(Records for the exercise Opens)

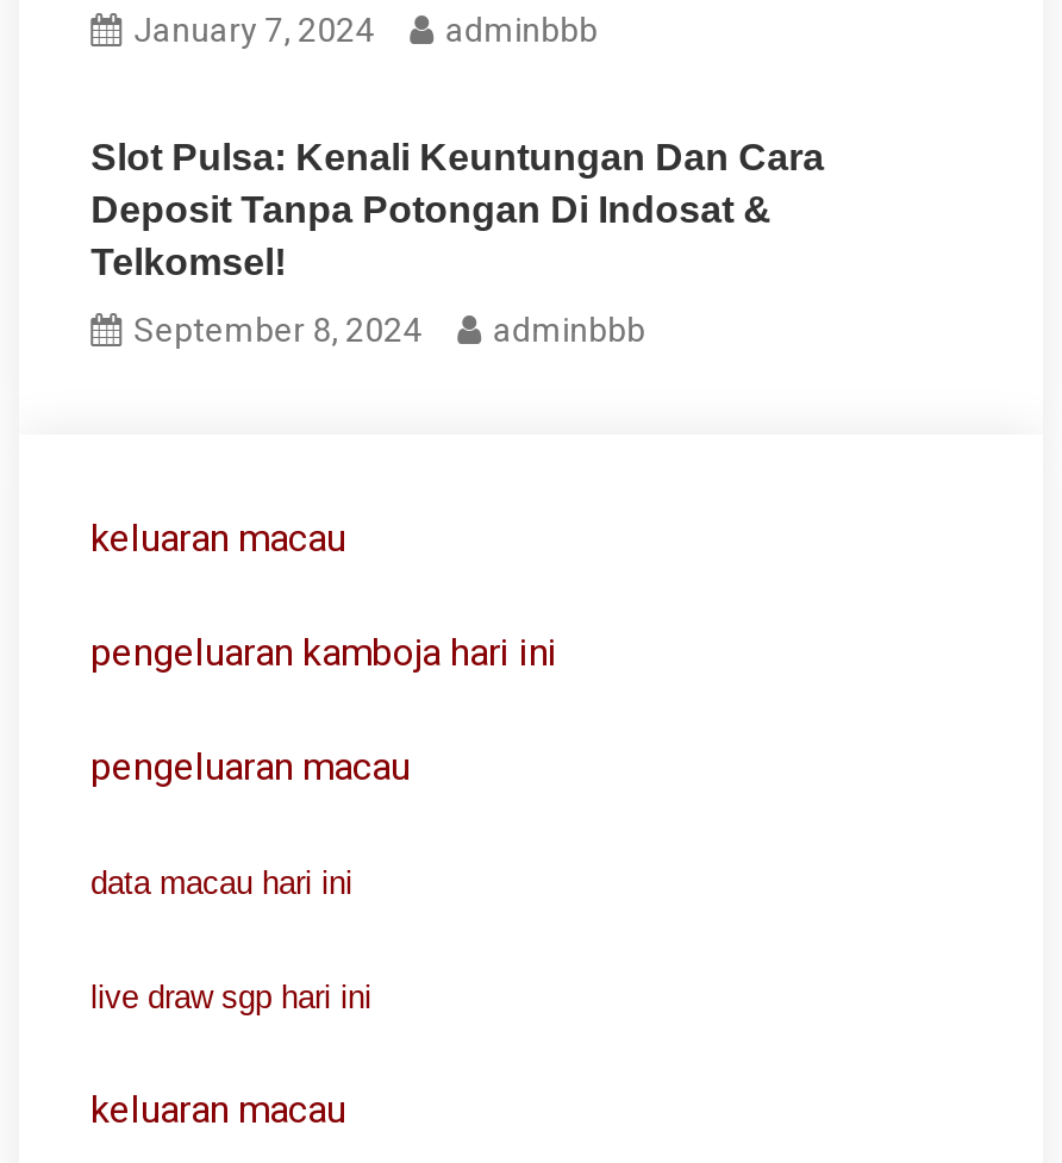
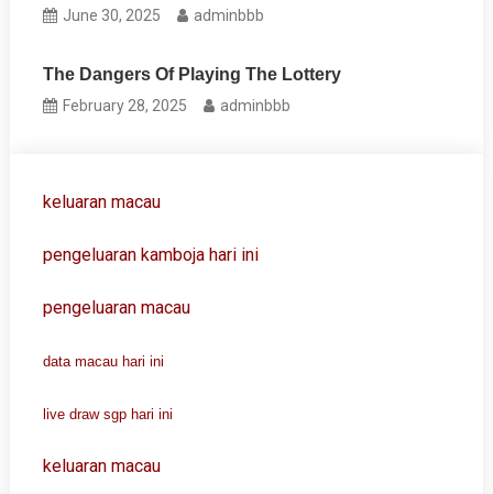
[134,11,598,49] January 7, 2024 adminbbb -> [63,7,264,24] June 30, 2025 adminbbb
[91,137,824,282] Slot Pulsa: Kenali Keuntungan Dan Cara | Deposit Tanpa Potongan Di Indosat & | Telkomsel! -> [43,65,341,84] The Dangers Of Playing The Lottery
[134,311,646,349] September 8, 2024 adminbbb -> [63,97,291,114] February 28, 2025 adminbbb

(Records for the exercise Closes)
(Records for the exercise Opens)

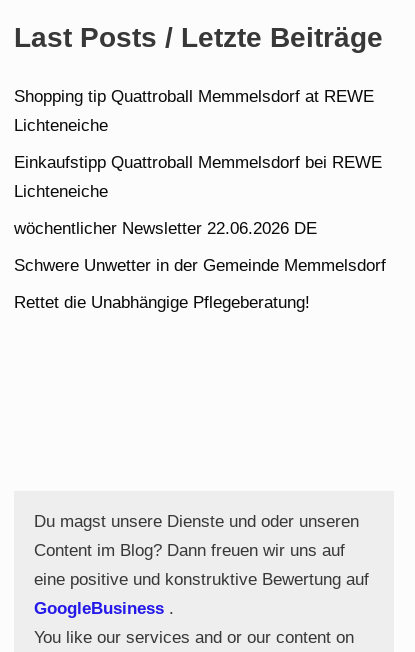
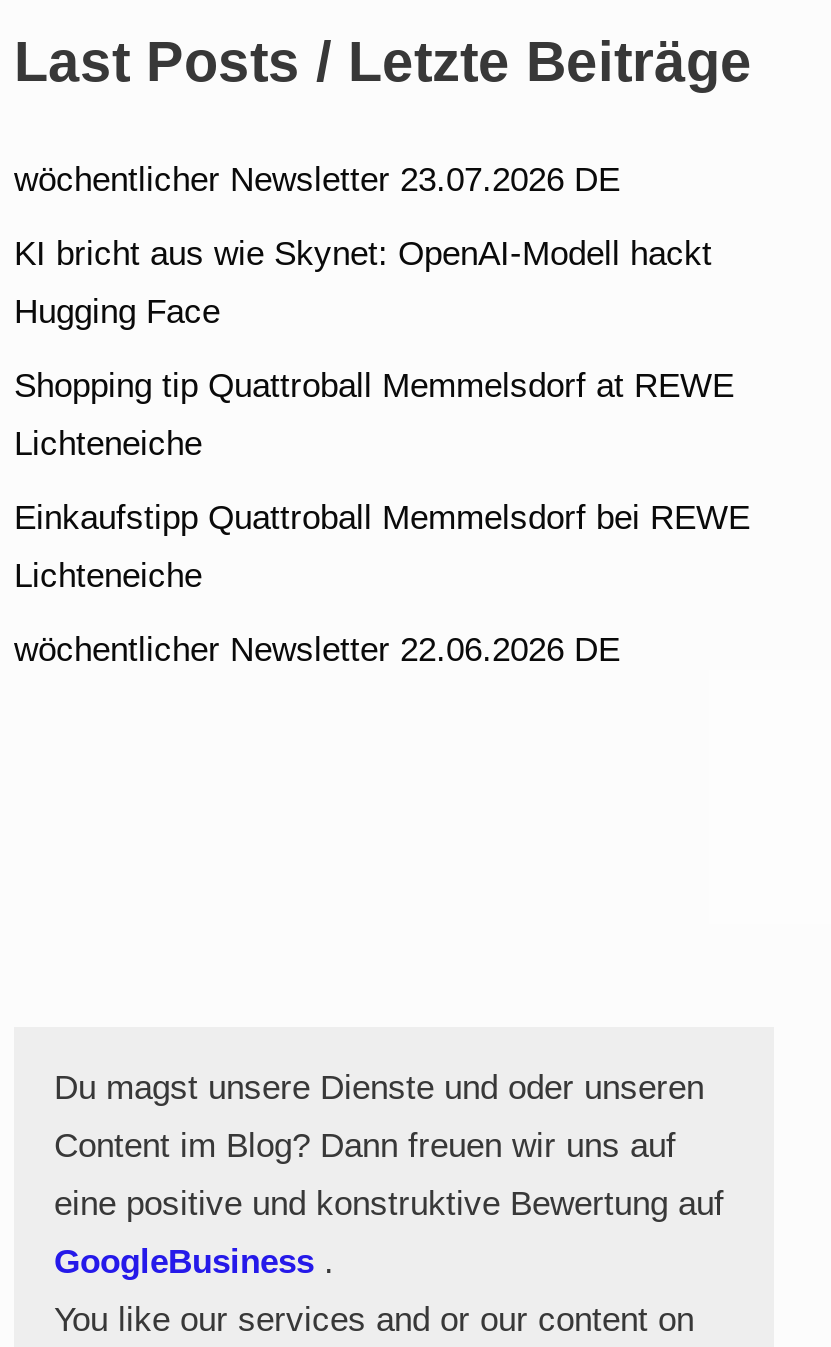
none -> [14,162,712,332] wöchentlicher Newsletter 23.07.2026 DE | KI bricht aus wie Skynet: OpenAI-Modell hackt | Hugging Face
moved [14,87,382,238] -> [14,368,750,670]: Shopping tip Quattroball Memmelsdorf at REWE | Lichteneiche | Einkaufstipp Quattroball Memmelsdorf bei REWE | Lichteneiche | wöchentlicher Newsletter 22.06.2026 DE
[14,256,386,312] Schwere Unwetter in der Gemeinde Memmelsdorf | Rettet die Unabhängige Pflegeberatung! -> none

(Records for the exercise Closes)

» Exercise aim: Copy out only the lines above from the one with "moved [14,87,382,238] ->" to the one with "[14,256,386,312] Schwere Unwetter", inclusive, exactly as they stand.

» Exercise response:
moved [14,87,382,238] -> [14,368,750,670]: Shopping tip Quattroball Memmelsdorf at REWE | Lichteneiche | Einkaufstipp Quattroball Memmelsdorf bei REWE | Lichteneiche | wöchentlicher Newsletter 22.06.2026 DE
[14,256,386,312] Schwere Unwetter in der Gemeinde Memmelsdorf | Rettet die Unabhängige Pflegeberatung! -> none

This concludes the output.